**Task goal**
Omit all pictures and transcribe only the lines in the entries below that run from the line with "margin-top: 19px ->" through the line with "text: кадастровая карту".

**Given data**
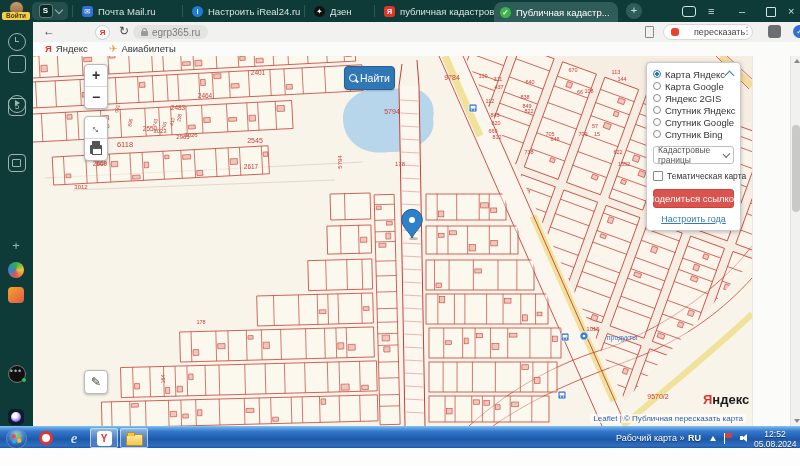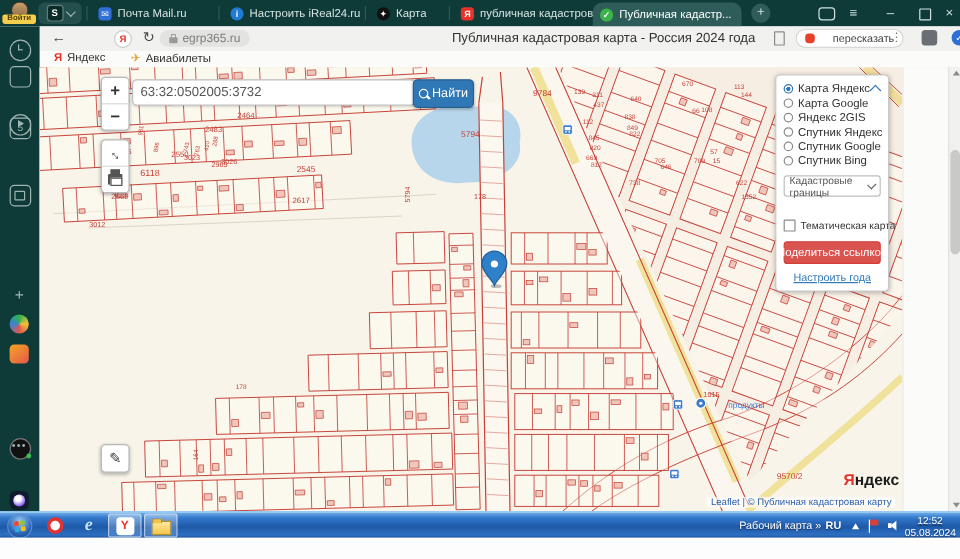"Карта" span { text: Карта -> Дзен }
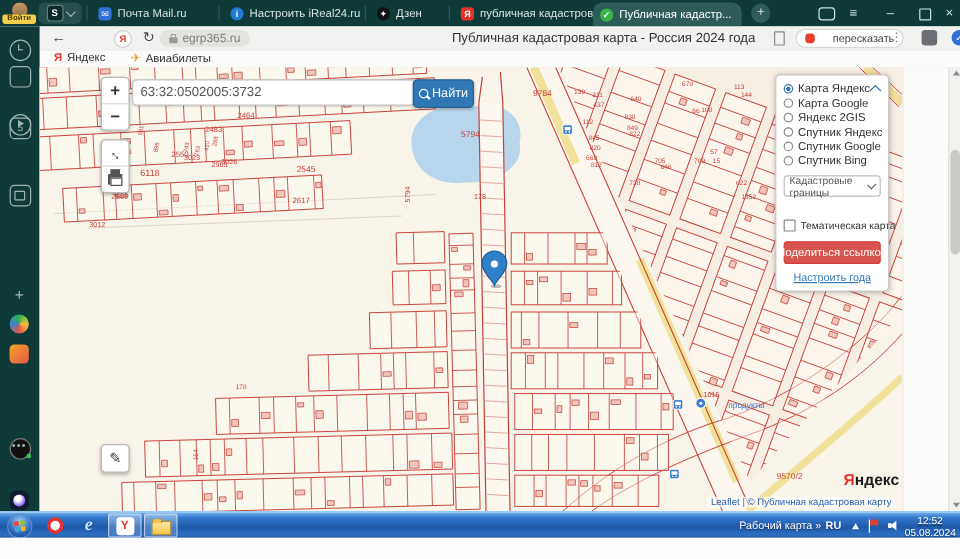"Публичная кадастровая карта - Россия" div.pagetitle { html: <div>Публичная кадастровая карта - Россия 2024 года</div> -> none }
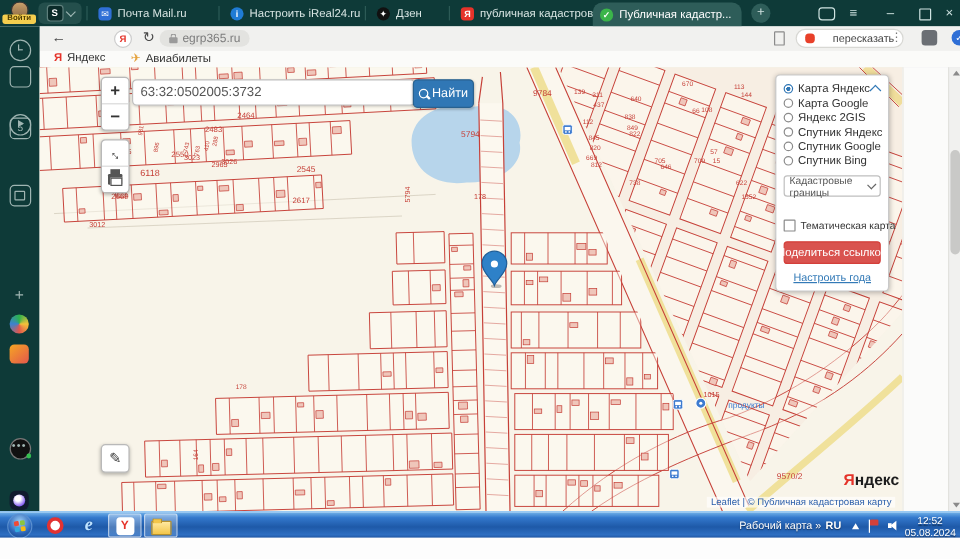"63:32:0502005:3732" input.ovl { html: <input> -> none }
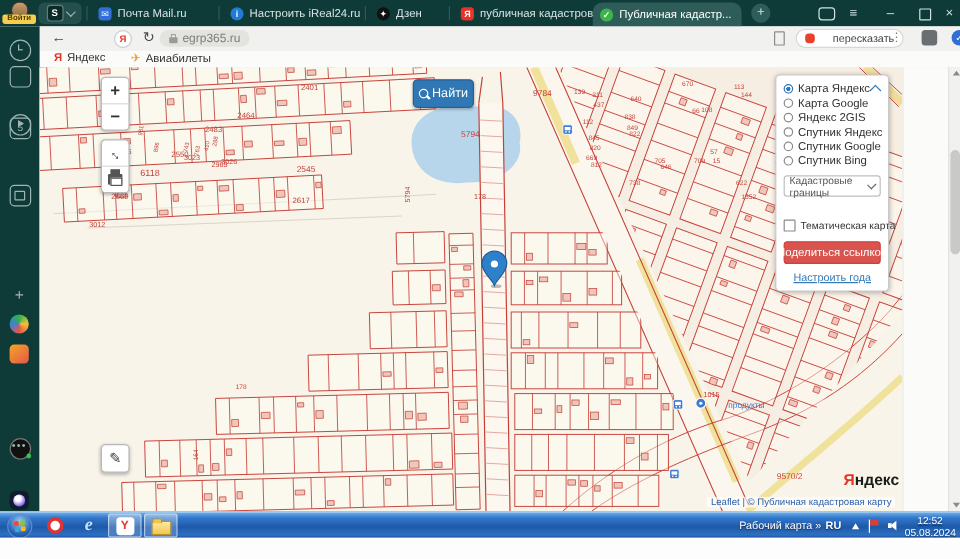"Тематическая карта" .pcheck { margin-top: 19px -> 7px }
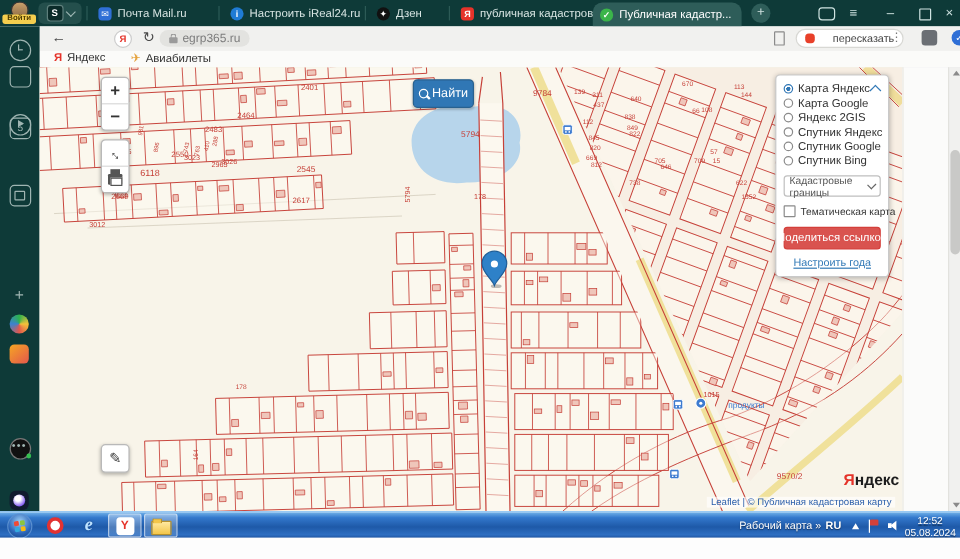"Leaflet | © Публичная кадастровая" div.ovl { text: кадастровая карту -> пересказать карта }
* * *
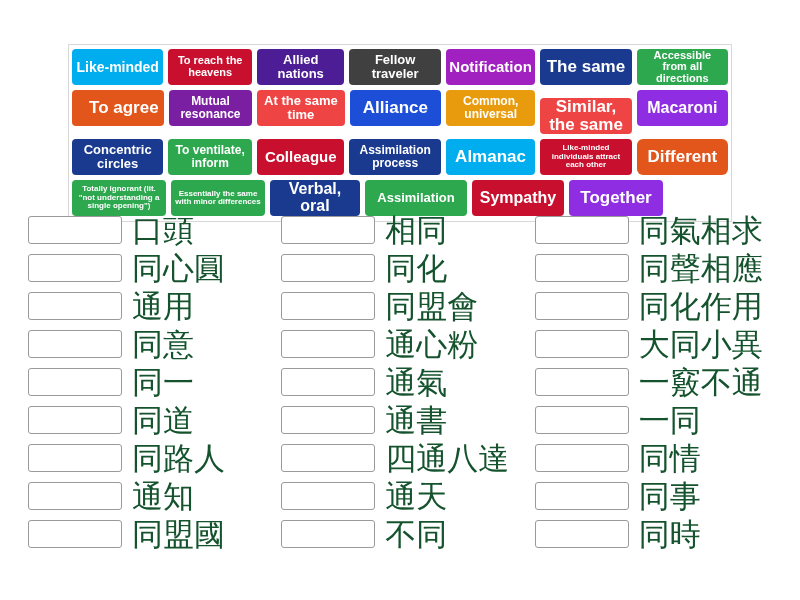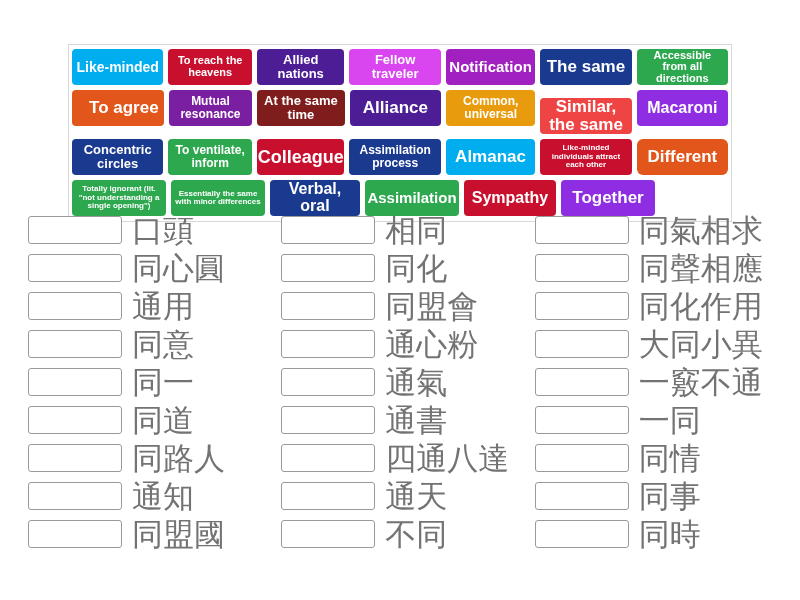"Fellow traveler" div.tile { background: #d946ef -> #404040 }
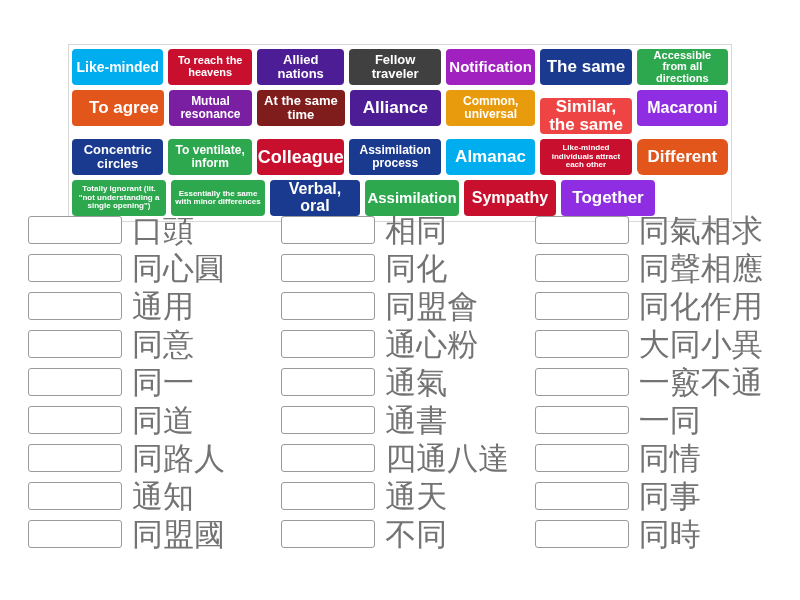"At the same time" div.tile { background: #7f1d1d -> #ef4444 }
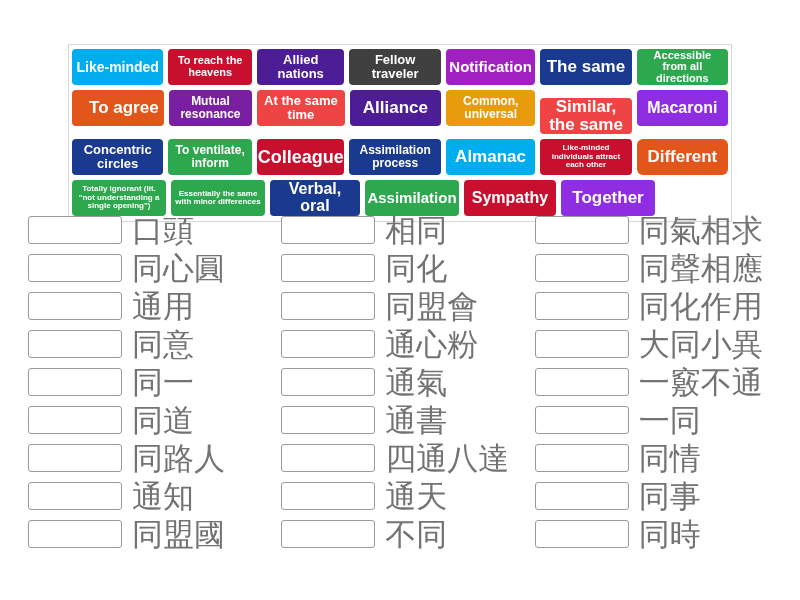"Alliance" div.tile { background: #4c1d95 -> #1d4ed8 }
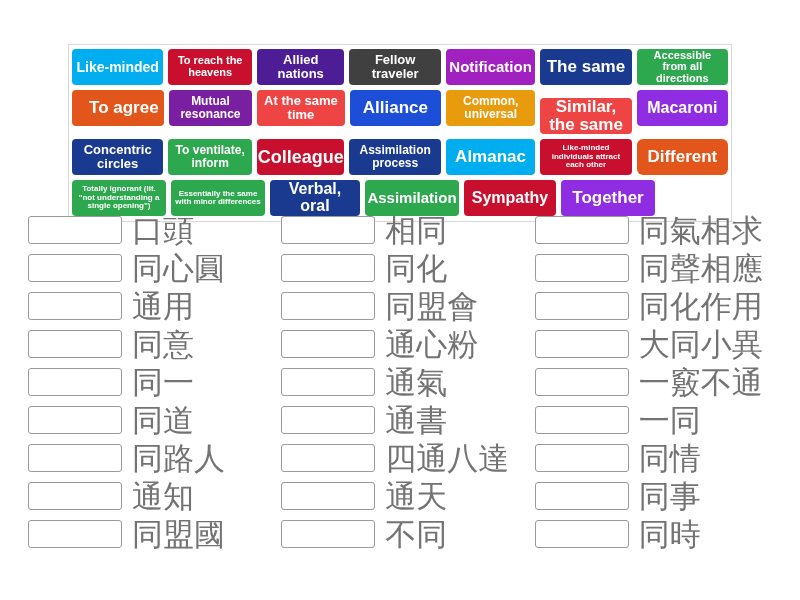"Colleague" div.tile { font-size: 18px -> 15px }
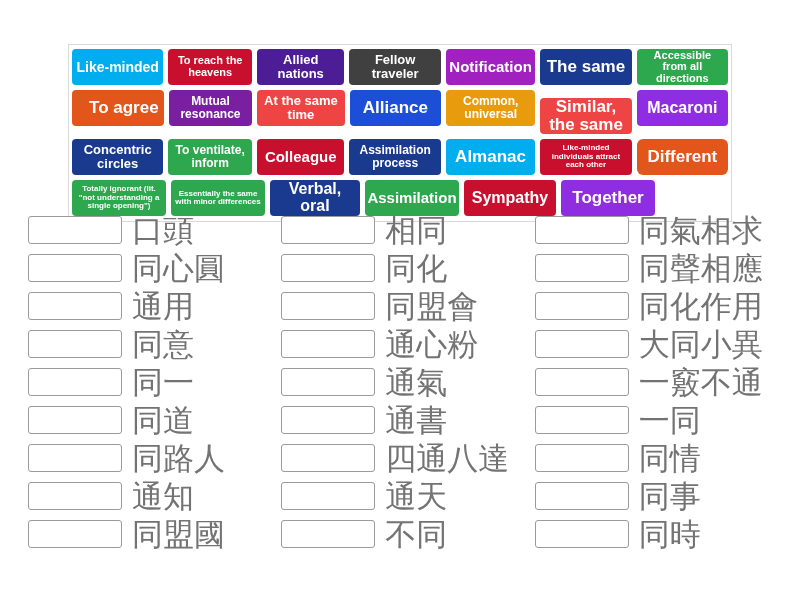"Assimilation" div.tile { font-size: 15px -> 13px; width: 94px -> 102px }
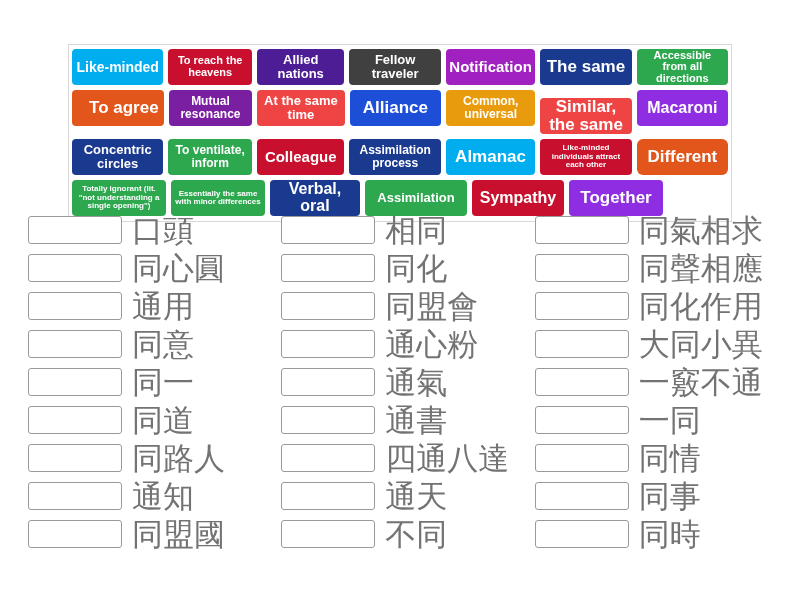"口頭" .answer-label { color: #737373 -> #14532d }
* * *
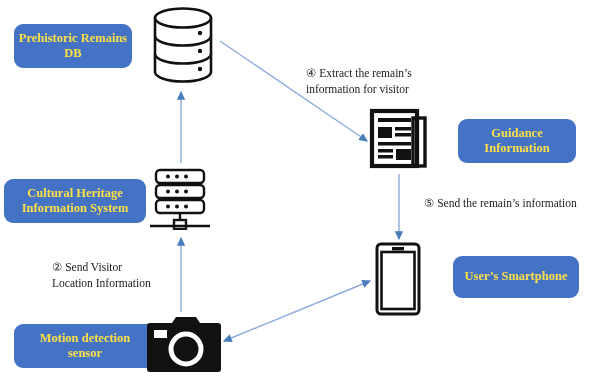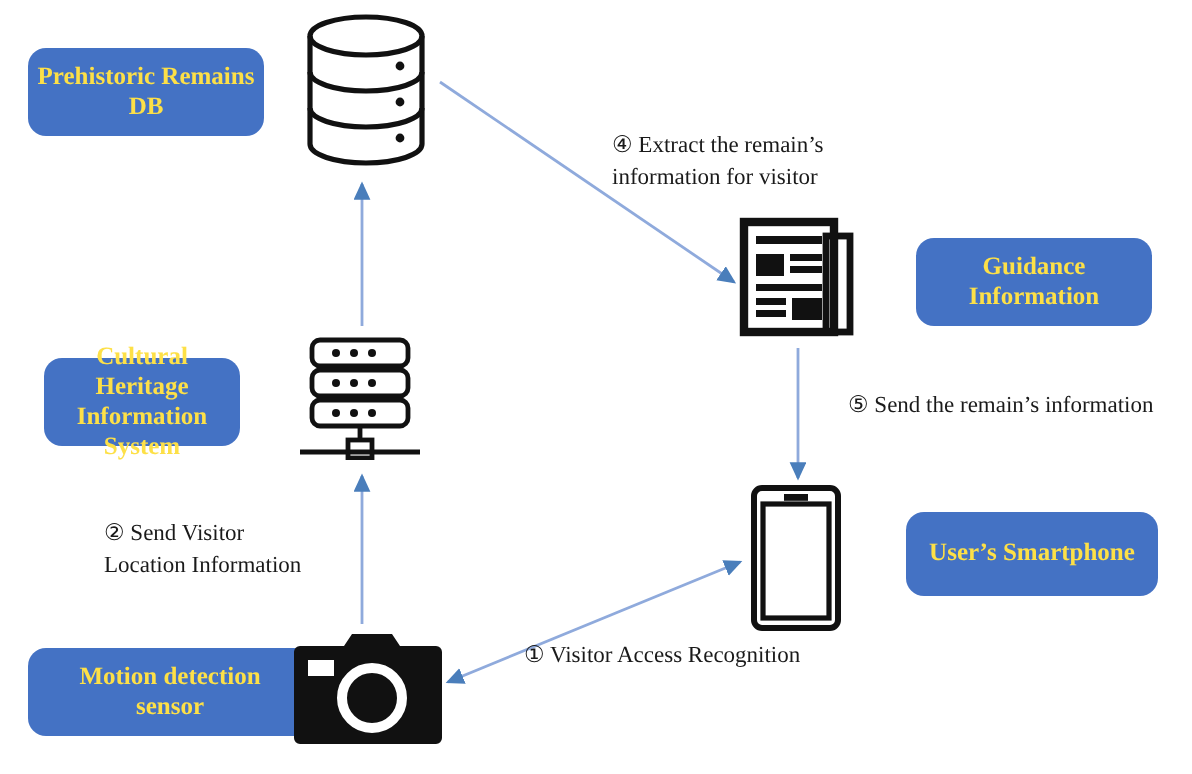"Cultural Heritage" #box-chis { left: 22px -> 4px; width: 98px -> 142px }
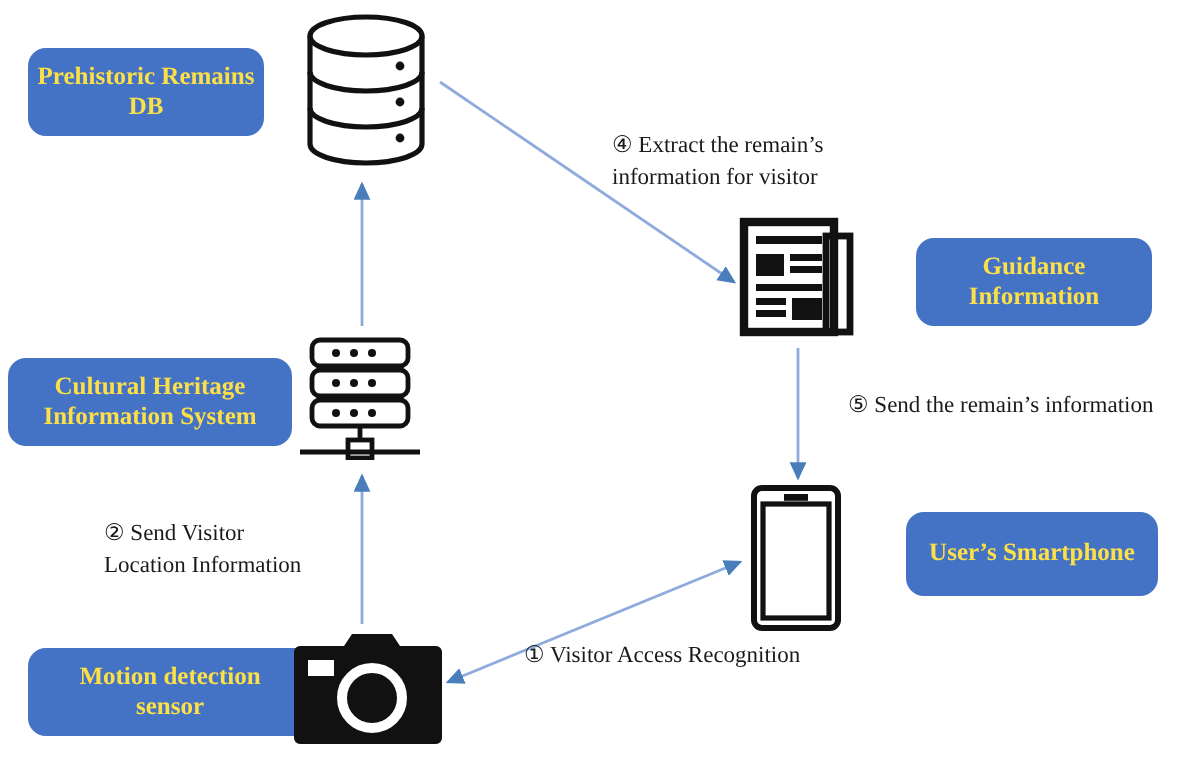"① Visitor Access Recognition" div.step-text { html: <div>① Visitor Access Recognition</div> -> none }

**Result**
"Тематическая карта" .pcheck { margin-top: 19px -> 7px }
"Leaflet | © Публичная кадастровая" div.ovl { text: кадастровая карту -> пересказать карта }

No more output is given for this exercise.